Thursday, June 17, 2021 – Flexibility to Verify Forms I-9 Is Extended to August 31 due to the COVID-19 pandemic, the Department of Homeland Security (“DHS”) has announced another extension of its policy allowing special flexibility in completing Form I-9 Employment Eligibility Verifications. The Form I-9 special flexibility policy has now been extended to August 31, 2021—but only for employers and workplaces operating entirely remotely.

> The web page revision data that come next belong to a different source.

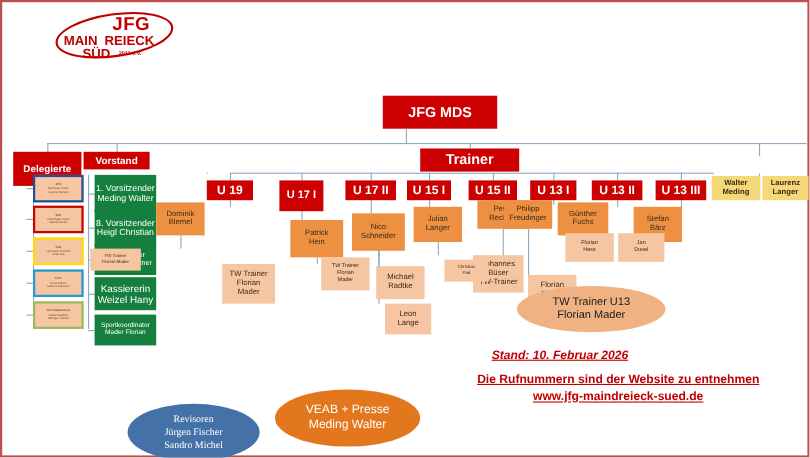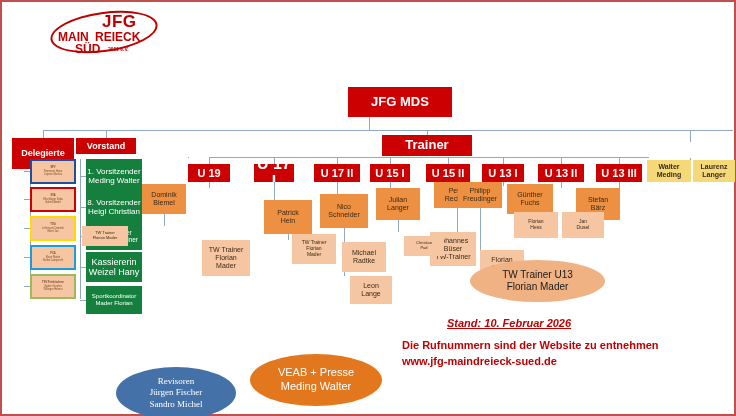--- a/index.html
+++ b/index.html
@@ -55,21 +55,21 @@
              justify-content:center; text-align:center; border-radius:50%;
              line-height:1.25; }
   .e-blue { background:#4472a8; color:#fff; font-size:9px; }
   .e-or   { background:#e2771e; color:#fff; font-size:11px; }
   .e-peach{ background:#f0b183; color:#1a1a1a; font-size:10px; }
 
   
   .stand { position:absolute; font-style:italic; font-weight:bold;
            font-size:11px; color:#c00000; text-decoration:underline; }
   .ruf { position:absolute; font-weight:bold; font-size:11px;
-         color:#c00000; line-height:1.45; width:320px; }
+         color:#c00000; text-align:center; line-height:1.45; width:320px;text-decoration:underline; }
 </style>
 </head>
 <body>
 
 <div id="page">
 
   <div class="logo">
     <div class="ell"></div>
     <div class="jfg">JFG</div>
     <div class="main">MAIN</div>
@@ -189,21 +189,21 @@
       </div>
       <div class="box gray" style="left: 84px; top: 284px; width: 56px; height: 28px; font-size: 6px; flex-direction: column;">
         <div>Sportkoordinator</div>
         <div>Mader Florian</div>
       </div>
     </div>
   <div id="teams-row">
       <div class="box red" style="left: 186px; top: 162px; width: 42px; height: 18px; font-size: 11px;">
         <span>U 19</span>
       </div>
-      <div class="box red" style="left: 252px; top: 162px; width: 40px; height: 18px; font-size: 16px;">
+      <div class="box red" style="left: 252px; top: 162px; width: 40px; height: 28px; font-size: 10px;">
         <span>U 17 I</span>
       </div>
       <div class="box red" style="left: 312px; top: 162px; width: 46px; height: 18px; font-size: 11px;">
         <span>U 17 II</span>
       </div>
       <div class="box red" style="left: 368px; top: 162px; width: 40px; height: 18px; font-size: 11px;">
         <span>U 15 I</span>
       </div>
       <div class="box red" style="left: 424px; top: 162px; width: 44px; height: 18px; font-size: 11px;">
         <span>U 15 II</span>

If there are any employees physically present at a workplace, employers must revert to in-person verification of original identity and employment eligibility documents for Form I-9. For employers covered by the August 31 extension, unless the special flexibility policy is extended again, or if their employees return to the workplace before the policy expires, they will need to revert to the pre-COVID-19 requirements to complete I-9 verification of new hires.